Updated: Nov 15, 2019
Mindful practices have been used for centuries as a way to enhance and improve personal well-being. Through activities that raise awareness to the emotional state, you are able to gently guide and direct how your mental state influences the physical, emotional and spiritual self. The world has become a busier place. It is louder, filled with distractions, and for many this can create a deeper sense of anxiety, fear, and worry. Those feelings often contribute to mental and physical pain, muddying the waters, and make it harder to focus and concentrate. This is where mindful practice offers a relief, a way to focus energy and thoughts in a more productive and meaningful way.
Benefits of engaging in Mindful Practice
Reduces feelings of anxiety and depression
Lowers blood pressure
Reduces chronic pain
Enhances mental clarity and focus
Empowers natural coping abilities
What Makes Mindful Practice So Effective?
Mindful practices engage the senses, asking you to be fully present in the moment, come to terms with your present environment, and immerse yourself in it. In other words these types of practices ask you to concentrate your focus and remove judgement, worry, self-criticism and distraction, they invite you to simply be. People who regularly engage in mindful practices find they are more easily able to block out the disturbances and interruptions from the world around them. While they may acknowledge the chill of a room, the buzzing of a fly, the itch of a hair brushed across the forehead, they are also able to turn their focus within, so they may sink deeper into a state of calm, peace and serenity. Mindful practice helps the participant move further away from negative influences, and embrace the positive. A freedom is discovered by releasing fear, anxiety, regret, resentment, and worry, creating room for happiness and joy that comes with a sense of calm, peace, serenity, and love.

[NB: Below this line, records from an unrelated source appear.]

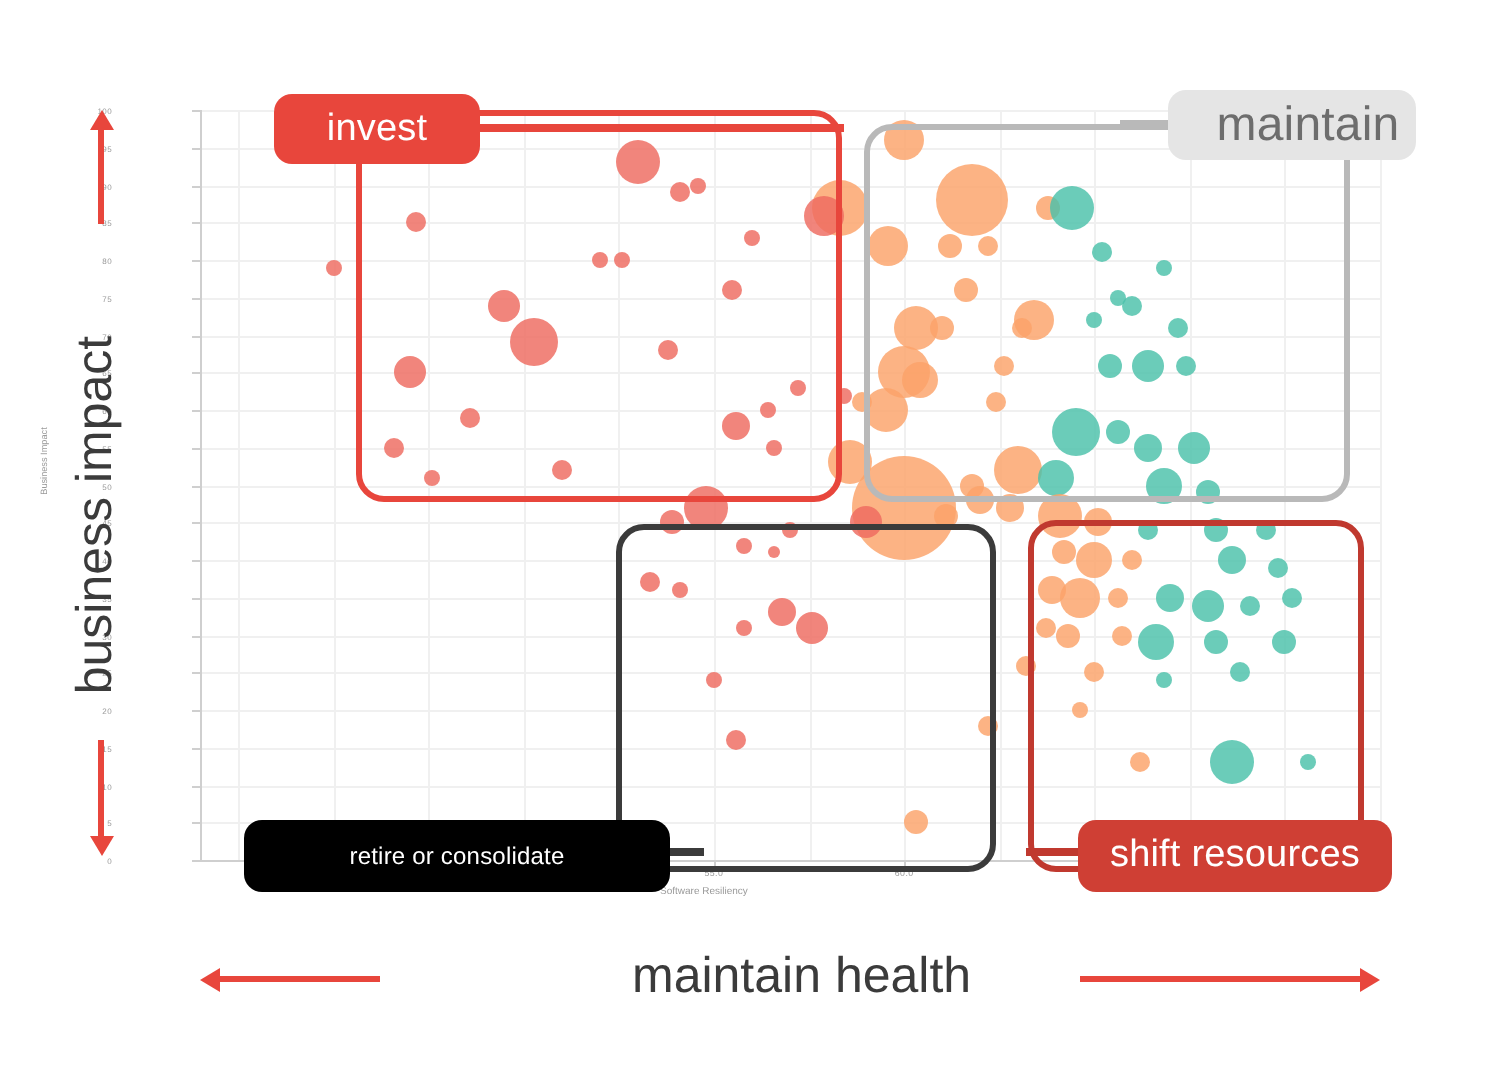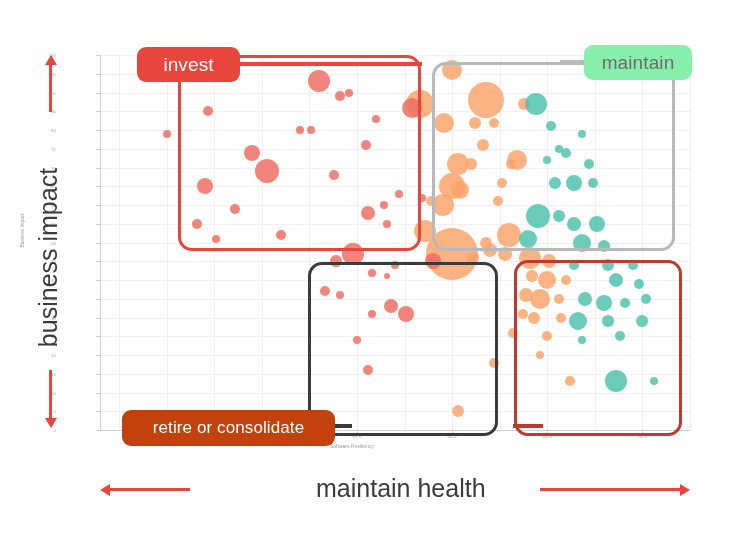--- a/index.html
+++ b/index.html
@@ -70,22 +70,22 @@
     position:absolute;
     border-radius:9px;
     display:flex;align-items:center;justify-content:center;
     color:#ffffff;
     font-weight:400;
     white-space:nowrap;
     letter-spacing:.1px;
     z-index:6;
   }
   #pill-invest{left:137px;top:47px;width:103px;height:35px;background:#e8463c;font-size:19px;}
-  #pill-maintain{left:584px;top:45px;width:108px;height:35px;background:#86efac;color:#6d6d6d;font-size:19px;}
-  #pill-retire{left:122px;top:410px;width:213px;height:36px;background:#c2410c;font-size:17px;}
+  #pill-maintain{left:584px;top:45px;width:108px;height:35px;background:#e5e5e5;color:#6d6d6d;font-size:24px;padding-left:16px;}
+  #pill-retire{left:122px;top:410px;width:213px;height:36px;background:#000000;font-size:12px;}
   #pill-shift{left:539px;top:410px;width:157px;height:36px;background:#cf3f34;font-size:19px;}
 
   
   #big-ylabel{
     position:absolute;left:-62px;top:243px;
     width:220px;text-align:center;
     font-size:25px;color:#3b3b3b;
     transform:rotate(-90deg);
     transform-origin:center;
     white-space:nowrap;
@@ -361,20 +361,21 @@
   <div class="qbox" id="box-shift"></div>
 
   <div class="connector" id="conn-invest"></div>
   <div class="connector" id="conn-maintain"></div>
   <div class="connector" id="conn-retire"></div>
   <div class="connector" id="conn-shift"></div>
 
   <div class="pill" id="pill-invest">invest</div>
   <div class="pill" id="pill-maintain">maintain</div>
   <div class="pill" id="pill-retire">retire or consolidate</div>
+  <div class="pill" id="pill-shift">shift resources</div>
 
   <div id="big-ylabel">business impact</div>
   <div id="big-xlabel">maintain health</div>
 
   <div class="axis-arrow" id="yarrow-top">
     <div class="arrow-head"></div>
       <div class="arrow-stem"></div>
   </div>
   <div class="axis-arrow" id="yarrow-bottom">
     <div class="arrow-stem"></div>

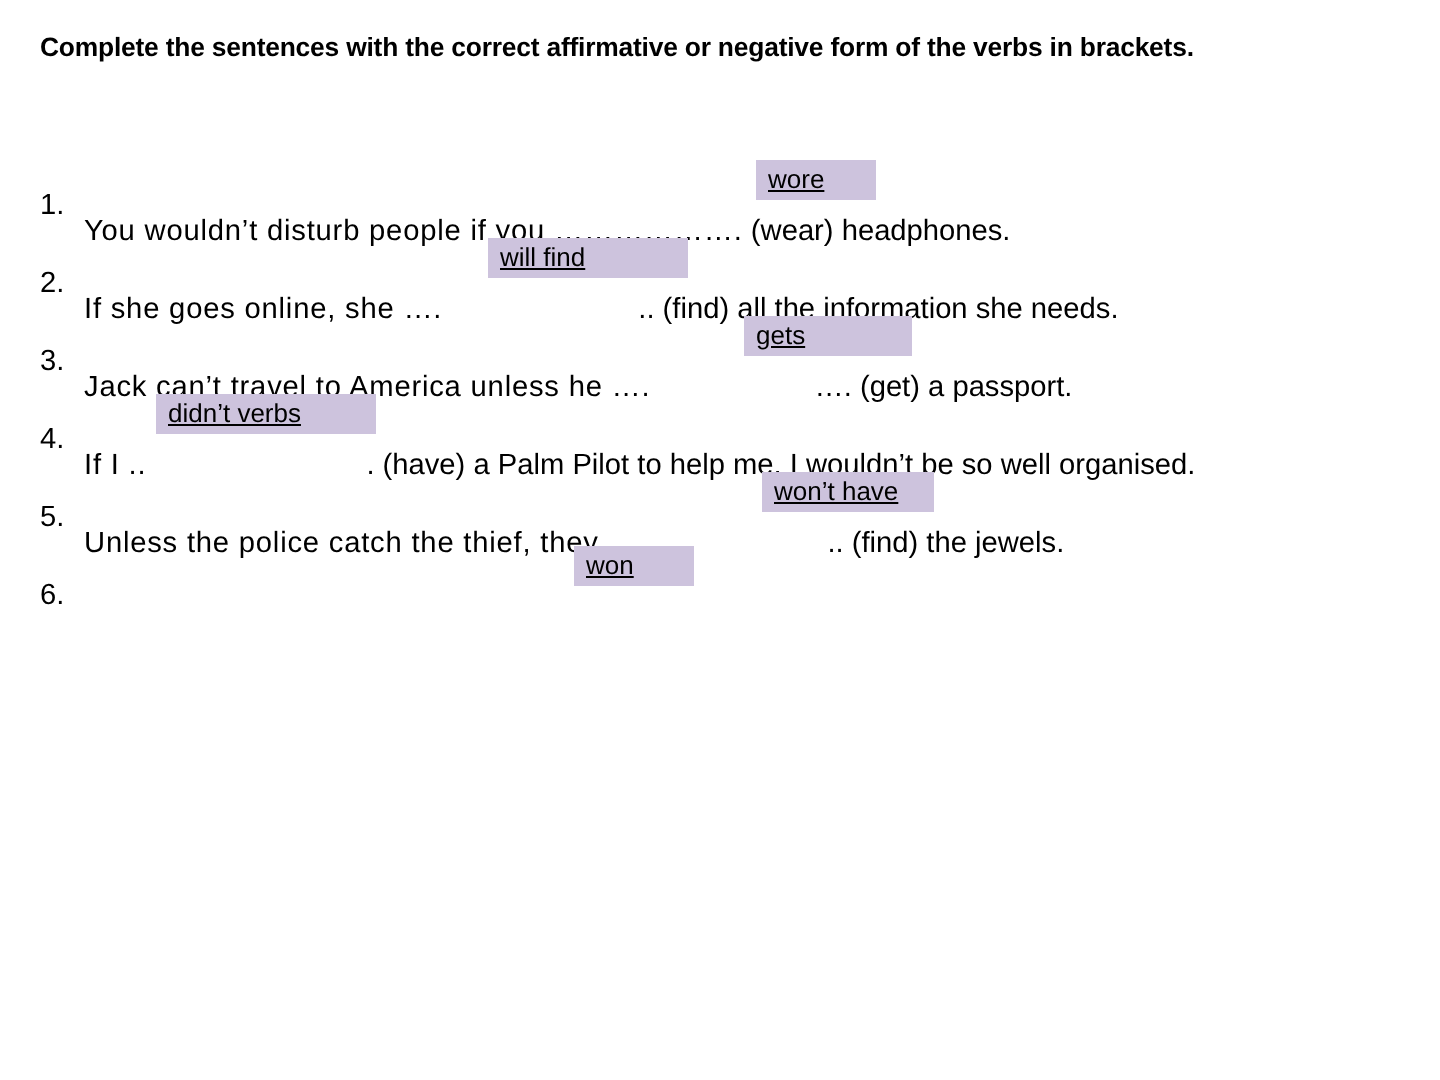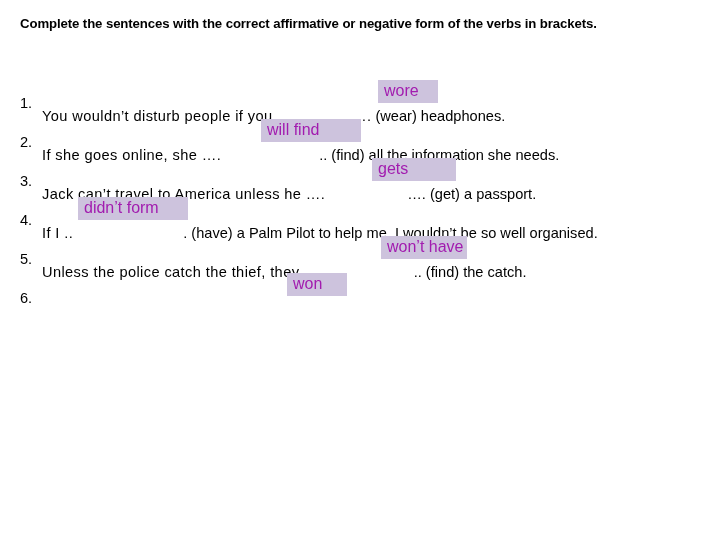--- a/index.html
+++ b/index.html
@@ -63,65 +63,66 @@
     top: 13px;
   }
 
   .dots {
     letter-spacing: 0.4px;
   }
 
   .hl {
     position: absolute;
     background: #cdc3dd;
-    color: #a21caf;
-    font-size: 16px;
+    color: #000000;
+    font-size: 13px;
     line-height: normal;
     padding: 2px 6px 3px 6px;
     box-sizing: border-box;
     white-space: nowrap;
     text-align: left;
+    text-decoration: underline;
   }
 </style>
 </head>
 <body>
 
 <div class="slide">
 
   <div class="heading">Complete the sentences with the correct affirmative or negative form of the verbs in brackets.</div>
 
   <div class="qlist">
 
     <div class="qrow">
       <span class="qnum">1.</span>
       <span class="qtext"><span class="dots">You wouldn’t disturb people if you ……………….</span><span> (wear) headphones.</span></span>
       <span class="hl" style="left:378px; top:-4px; width:60px;">wore</span>
     </div>
 
     <div class="qrow">
       <span class="qnum">2.</span>
       <span class="qtext"><span class="dots">If she goes online, she ….</span><span style="display:inline-block;width:98px;"></span><span>.. (find) all the information she needs.</span></span>
-      <span class="hl" style="left:261px; top:-4px; width:100px;">will find</span>
+      <span class="hl" style="left:244px; top:-4px; width:100px;">will find</span>
     </div>
 
     <div class="qrow">
       <span class="qnum">3.</span>
       <span class="qtext"><span class="dots">Jack can’t travel to America unless he ….</span><span style="display:inline-block;width:82px;"></span><span>…. (get) a passport.</span></span>
       <span class="hl" style="left:372px; top:-4px; width:84px;">gets</span>
     </div>
 
     <div class="qrow">
       <span class="qnum">4.</span>
       <span class="qtext"><span class="dots">If I ..</span><span style="display:inline-block;width:110px;"></span><span>. (have) a Palm Pilot to help me, I wouldn’t be so well organised.</span></span>
-      <span class="hl" style="left:78px; top:-4px; width:110px;">didn’t form</span>
+      <span class="hl" style="left:78px; top:-4px; width:110px;">didn’t verbs</span>
     </div>
 
     <div class="qrow">
       <span class="qnum">5.</span>
-      <span class="qtext"><span class="dots">Unless the police catch the thief, they …..</span><span style="display:inline-block;width:86px;"></span><span>.. (find) the catch.</span></span>
+      <span class="qtext"><span class="dots">Unless the police catch the thief, they …..</span><span style="display:inline-block;width:86px;"></span><span>.. (find) the jewels.</span></span>
       <span class="hl" style="left:381px; top:-4px; width:86px;">won’t have</span>
     </div>
 
     <div class="qrow">
       <span class="qnum">6.</span>
       <span class="hl" style="left:287px; top:-6px; width:60px;">won</span>
     </div>
 
   </div>
 </div>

Examples of mindful practices:
The body scan
Various types of meditation
Your Step-By-Step Guide To Mindful Meditation
Start by sitting cross legged on the floor or in a straight-backed chair.
Close your eyes and focus on an aspect of your breathing, noting the sensation of inhaling air deeply in though your nostrils and exhaling it out through your mouth.
Note how your belly rises and falls with each inhale and exhale.
Begin to narrow your concentration, continuing to raise awareness to the rhythm of your breathing.
As you feel more comfortable, widen your focus to other senses, now opening awareness to the sounds and sensations of the moment including thoughts and ideas in your mind.
Embrace and consider each thought or sensation that comes to you without judgment - it is not good or bad, it simply is.
If you find your mind begin to race or dart off in other directions, slowly bring your focus back to your breathing, as you feel regained focus and a calm return begin to explore expanding your awareness once again.
Repeat these steps as many times as you like.
Bottom line: exploring mindful practice takes time, effort, patience and practice. Like many things in life, the more effort you put in, the more you will gain in return, and the more confident you will feel in them. Mindful practices offer a healthy coping tool, a road to greater insight and understating, and a way to connect to the world around you.